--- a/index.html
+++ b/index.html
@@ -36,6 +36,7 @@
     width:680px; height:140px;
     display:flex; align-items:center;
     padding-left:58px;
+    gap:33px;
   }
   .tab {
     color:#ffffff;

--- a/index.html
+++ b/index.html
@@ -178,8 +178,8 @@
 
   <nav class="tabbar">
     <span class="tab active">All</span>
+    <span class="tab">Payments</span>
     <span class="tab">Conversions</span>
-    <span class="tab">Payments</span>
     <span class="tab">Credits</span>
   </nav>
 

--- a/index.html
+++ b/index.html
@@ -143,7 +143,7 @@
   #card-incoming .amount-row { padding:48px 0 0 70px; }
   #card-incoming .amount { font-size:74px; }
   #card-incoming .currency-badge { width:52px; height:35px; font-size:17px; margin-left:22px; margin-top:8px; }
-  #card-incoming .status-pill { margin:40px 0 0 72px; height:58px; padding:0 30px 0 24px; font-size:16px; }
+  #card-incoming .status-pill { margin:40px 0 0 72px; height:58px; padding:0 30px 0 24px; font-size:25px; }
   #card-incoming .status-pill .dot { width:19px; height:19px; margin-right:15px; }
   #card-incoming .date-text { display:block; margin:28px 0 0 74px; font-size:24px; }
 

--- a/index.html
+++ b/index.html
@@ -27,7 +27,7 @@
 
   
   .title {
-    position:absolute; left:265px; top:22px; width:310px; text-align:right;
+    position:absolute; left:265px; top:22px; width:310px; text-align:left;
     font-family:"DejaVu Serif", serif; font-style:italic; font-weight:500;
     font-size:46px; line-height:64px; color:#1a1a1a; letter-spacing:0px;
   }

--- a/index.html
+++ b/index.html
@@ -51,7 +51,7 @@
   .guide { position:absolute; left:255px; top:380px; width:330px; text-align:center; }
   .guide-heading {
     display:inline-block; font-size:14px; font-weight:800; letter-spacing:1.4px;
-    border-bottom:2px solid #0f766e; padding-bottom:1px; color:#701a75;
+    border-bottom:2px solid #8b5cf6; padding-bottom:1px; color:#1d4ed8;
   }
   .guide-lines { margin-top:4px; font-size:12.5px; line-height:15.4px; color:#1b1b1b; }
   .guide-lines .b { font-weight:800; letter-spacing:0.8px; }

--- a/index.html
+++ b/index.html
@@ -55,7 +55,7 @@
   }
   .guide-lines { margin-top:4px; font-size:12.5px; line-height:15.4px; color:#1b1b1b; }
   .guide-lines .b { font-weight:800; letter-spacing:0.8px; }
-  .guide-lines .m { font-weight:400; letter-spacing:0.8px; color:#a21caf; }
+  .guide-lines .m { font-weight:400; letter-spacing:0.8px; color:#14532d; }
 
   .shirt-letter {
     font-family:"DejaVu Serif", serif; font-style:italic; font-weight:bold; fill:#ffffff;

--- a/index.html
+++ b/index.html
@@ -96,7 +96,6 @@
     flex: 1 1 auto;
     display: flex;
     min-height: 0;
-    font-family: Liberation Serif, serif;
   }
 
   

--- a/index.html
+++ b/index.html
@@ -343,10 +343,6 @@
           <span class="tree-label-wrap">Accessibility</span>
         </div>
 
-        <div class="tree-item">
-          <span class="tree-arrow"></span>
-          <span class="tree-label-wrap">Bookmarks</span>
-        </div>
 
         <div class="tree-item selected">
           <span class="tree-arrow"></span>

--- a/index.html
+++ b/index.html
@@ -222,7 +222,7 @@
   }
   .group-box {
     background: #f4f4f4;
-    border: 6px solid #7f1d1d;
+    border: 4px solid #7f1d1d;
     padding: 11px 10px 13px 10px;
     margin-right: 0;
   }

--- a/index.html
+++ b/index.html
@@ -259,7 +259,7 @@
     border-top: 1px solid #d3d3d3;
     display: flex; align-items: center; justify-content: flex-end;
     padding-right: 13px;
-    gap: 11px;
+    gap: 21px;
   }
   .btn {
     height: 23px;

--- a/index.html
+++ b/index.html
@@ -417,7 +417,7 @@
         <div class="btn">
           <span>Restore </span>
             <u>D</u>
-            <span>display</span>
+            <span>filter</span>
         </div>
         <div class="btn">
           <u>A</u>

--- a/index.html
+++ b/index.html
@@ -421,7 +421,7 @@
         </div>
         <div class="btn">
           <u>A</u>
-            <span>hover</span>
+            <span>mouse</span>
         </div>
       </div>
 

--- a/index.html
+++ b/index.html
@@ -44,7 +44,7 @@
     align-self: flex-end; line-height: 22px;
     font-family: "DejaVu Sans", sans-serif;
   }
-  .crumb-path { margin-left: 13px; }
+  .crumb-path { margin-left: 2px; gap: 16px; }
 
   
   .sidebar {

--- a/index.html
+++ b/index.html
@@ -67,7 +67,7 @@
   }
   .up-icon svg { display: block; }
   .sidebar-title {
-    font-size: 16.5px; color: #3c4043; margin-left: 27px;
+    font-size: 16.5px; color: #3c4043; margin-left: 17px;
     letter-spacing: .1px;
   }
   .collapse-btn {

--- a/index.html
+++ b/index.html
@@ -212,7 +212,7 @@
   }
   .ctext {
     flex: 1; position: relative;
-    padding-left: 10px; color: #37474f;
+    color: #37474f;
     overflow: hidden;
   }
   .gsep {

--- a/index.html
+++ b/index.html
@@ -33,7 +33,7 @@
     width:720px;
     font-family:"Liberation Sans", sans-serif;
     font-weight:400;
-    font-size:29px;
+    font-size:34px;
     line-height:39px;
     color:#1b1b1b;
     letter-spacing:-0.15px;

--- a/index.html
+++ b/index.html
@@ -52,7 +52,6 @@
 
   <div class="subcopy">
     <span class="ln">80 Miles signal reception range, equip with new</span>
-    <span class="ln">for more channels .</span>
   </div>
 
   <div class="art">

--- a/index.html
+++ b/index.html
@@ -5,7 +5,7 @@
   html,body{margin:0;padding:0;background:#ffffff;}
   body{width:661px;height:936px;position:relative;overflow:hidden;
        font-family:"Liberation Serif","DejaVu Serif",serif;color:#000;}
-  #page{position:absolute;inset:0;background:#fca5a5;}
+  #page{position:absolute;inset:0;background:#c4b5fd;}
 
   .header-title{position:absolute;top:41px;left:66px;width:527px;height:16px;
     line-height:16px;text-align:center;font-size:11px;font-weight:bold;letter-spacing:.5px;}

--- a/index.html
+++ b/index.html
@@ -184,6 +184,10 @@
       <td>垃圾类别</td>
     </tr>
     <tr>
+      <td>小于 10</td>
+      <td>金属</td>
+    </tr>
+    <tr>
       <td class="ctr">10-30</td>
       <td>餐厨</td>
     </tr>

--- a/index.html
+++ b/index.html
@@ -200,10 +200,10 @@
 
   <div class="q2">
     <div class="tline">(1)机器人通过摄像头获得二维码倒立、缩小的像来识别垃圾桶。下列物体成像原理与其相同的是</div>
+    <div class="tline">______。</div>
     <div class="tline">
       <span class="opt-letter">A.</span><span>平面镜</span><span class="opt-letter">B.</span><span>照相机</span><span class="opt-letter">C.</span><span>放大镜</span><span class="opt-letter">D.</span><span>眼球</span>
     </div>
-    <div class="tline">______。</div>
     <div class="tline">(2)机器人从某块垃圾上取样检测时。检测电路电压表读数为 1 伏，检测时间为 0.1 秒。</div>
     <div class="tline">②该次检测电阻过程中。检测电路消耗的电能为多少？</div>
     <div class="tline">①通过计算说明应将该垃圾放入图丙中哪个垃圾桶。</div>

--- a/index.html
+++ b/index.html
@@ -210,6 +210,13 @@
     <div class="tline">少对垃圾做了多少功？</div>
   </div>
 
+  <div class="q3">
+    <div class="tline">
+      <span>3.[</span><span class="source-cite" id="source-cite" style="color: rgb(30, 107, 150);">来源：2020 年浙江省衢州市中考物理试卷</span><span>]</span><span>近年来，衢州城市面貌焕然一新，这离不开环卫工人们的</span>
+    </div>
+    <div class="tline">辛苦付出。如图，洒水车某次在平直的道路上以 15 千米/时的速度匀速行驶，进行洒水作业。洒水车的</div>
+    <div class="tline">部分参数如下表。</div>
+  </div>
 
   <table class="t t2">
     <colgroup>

------------------------

▶ _ACTIVITY_
Print only these lines, please. They run from the start of the entries above to the line containing "font-weight:400; letter-spacing:0.8px; color:#a21caf;", both ends included, and must match exactly.

▶ _ANSWER TO THIS TASK_
--- a/index.html
+++ b/index.html
@@ -36,6 +36,7 @@
     width:680px; height:140px;
     display:flex; align-items:center;
     padding-left:58px;
+    gap:33px;
   }
   .tab {
     color:#ffffff;

--- a/index.html
+++ b/index.html
@@ -178,8 +178,8 @@
 
   <nav class="tabbar">
     <span class="tab active">All</span>
+    <span class="tab">Payments</span>
     <span class="tab">Conversions</span>
-    <span class="tab">Payments</span>
     <span class="tab">Credits</span>
   </nav>
 

--- a/index.html
+++ b/index.html
@@ -143,7 +143,7 @@
   #card-incoming .amount-row { padding:48px 0 0 70px; }
   #card-incoming .amount { font-size:74px; }
   #card-incoming .currency-badge { width:52px; height:35px; font-size:17px; margin-left:22px; margin-top:8px; }
-  #card-incoming .status-pill { margin:40px 0 0 72px; height:58px; padding:0 30px 0 24px; font-size:16px; }
+  #card-incoming .status-pill { margin:40px 0 0 72px; height:58px; padding:0 30px 0 24px; font-size:25px; }
   #card-incoming .status-pill .dot { width:19px; height:19px; margin-right:15px; }
   #card-incoming .date-text { display:block; margin:28px 0 0 74px; font-size:24px; }
 

--- a/index.html
+++ b/index.html
@@ -27,7 +27,7 @@
 
   
   .title {
-    position:absolute; left:265px; top:22px; width:310px; text-align:right;
+    position:absolute; left:265px; top:22px; width:310px; text-align:left;
     font-family:"DejaVu Serif", serif; font-style:italic; font-weight:500;
     font-size:46px; line-height:64px; color:#1a1a1a; letter-spacing:0px;
   }

--- a/index.html
+++ b/index.html
@@ -51,7 +51,7 @@
   .guide { position:absolute; left:255px; top:380px; width:330px; text-align:center; }
   .guide-heading {
     display:inline-block; font-size:14px; font-weight:800; letter-spacing:1.4px;
-    border-bottom:2px solid #0f766e; padding-bottom:1px; color:#701a75;
+    border-bottom:2px solid #8b5cf6; padding-bottom:1px; color:#1d4ed8;
   }
   .guide-lines { margin-top:4px; font-size:12.5px; line-height:15.4px; color:#1b1b1b; }
   .guide-lines .b { font-weight:800; letter-spacing:0.8px; }

--- a/index.html
+++ b/index.html
@@ -55,7 +55,7 @@
   }
   .guide-lines { margin-top:4px; font-size:12.5px; line-height:15.4px; color:#1b1b1b; }
   .guide-lines .b { font-weight:800; letter-spacing:0.8px; }
-  .guide-lines .m { font-weight:400; letter-spacing:0.8px; color:#a21caf; }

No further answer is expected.